A lot of licensing prevents or constrains creating derivative works and monetizing them. The question is for example if you train an AI on GPL code, does the output of the model constitute a derivative work?

If yes, Github Copilot is illegal as it produces code that should comply to multiple conflicting license requirements. If no, I can write some simple AI that is "trained" to regurgitate its output on a prompt, and run a leaked copy of Windows through it, then go around selling Binbows and MSFT can't do anything about it.

The truth is mostly between the two, this is just piracy, which always has been a gray area because of the difficulty of prosecuting it, previously because the perpetrators were many and hard to find, now it's because the perpetrators are billion dollar companies with expensive lawyer teams.

[-] FaceDeer@kbin.social 21 points 1 year ago

The question is for example if you train an AI on GPL code, does the output of the model constitute a derivative work?

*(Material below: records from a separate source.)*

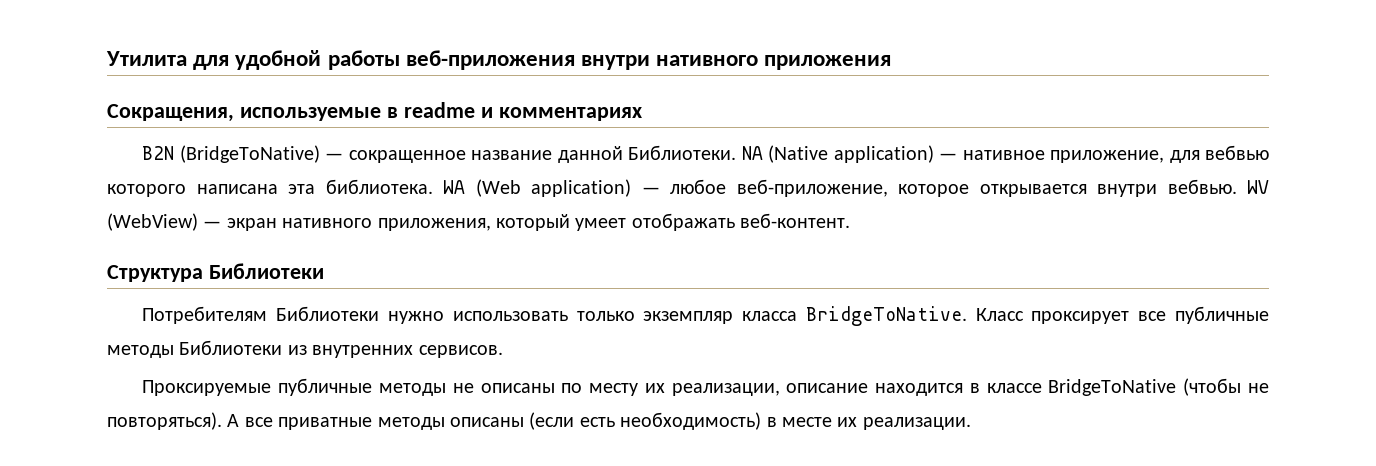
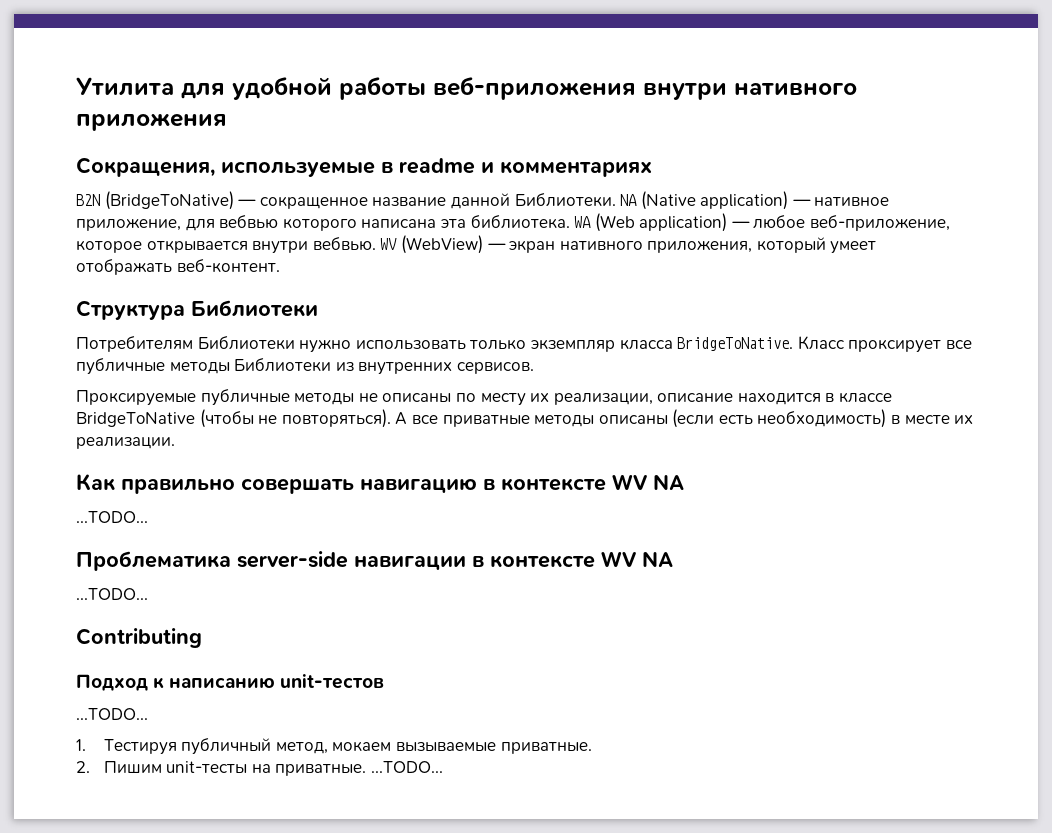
+ Как правильно совершать навигацию в контексте WV NA
+ ...TODO...
+ Проблематика server-side навигации в контексте WV NA
+ ...TODO...
+ Contributing
+ Подход к написанию unit-тестов
+ ...TODO...
+ 1. Тестируя публичный метод, мокаем вызываемые приватные.
+ 2. Пишим unit-тесты на приватные. ...TODO...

This question is completely independent of whether the code was generated by an AI or a human. You compare code A with code B, and if the judge and jury agree that code A is a derivative work of code B then you win the case. If the two bodies of work don't have sufficient similarities then they aren't derivative.

If no, I can write some simple AI that is “trained” to regurgitate its output on a prompt

You've reinvented copy-and-paste, not an "AI." AIs are deliberately designed to not copy-and-paste. What would be the point of one that did? Nobody wants that.

Filtering the code through something you call an AI isn't going to have any impact on whether you get sued. If the resulting code looks like copyrighted code, then you're in trouble. If it doesn't look like copyrighted code then you're fine.

[-] maynarkh@feddit.nl 11 points 1 year ago

AIs are deliberately designed to not copy-and-paste.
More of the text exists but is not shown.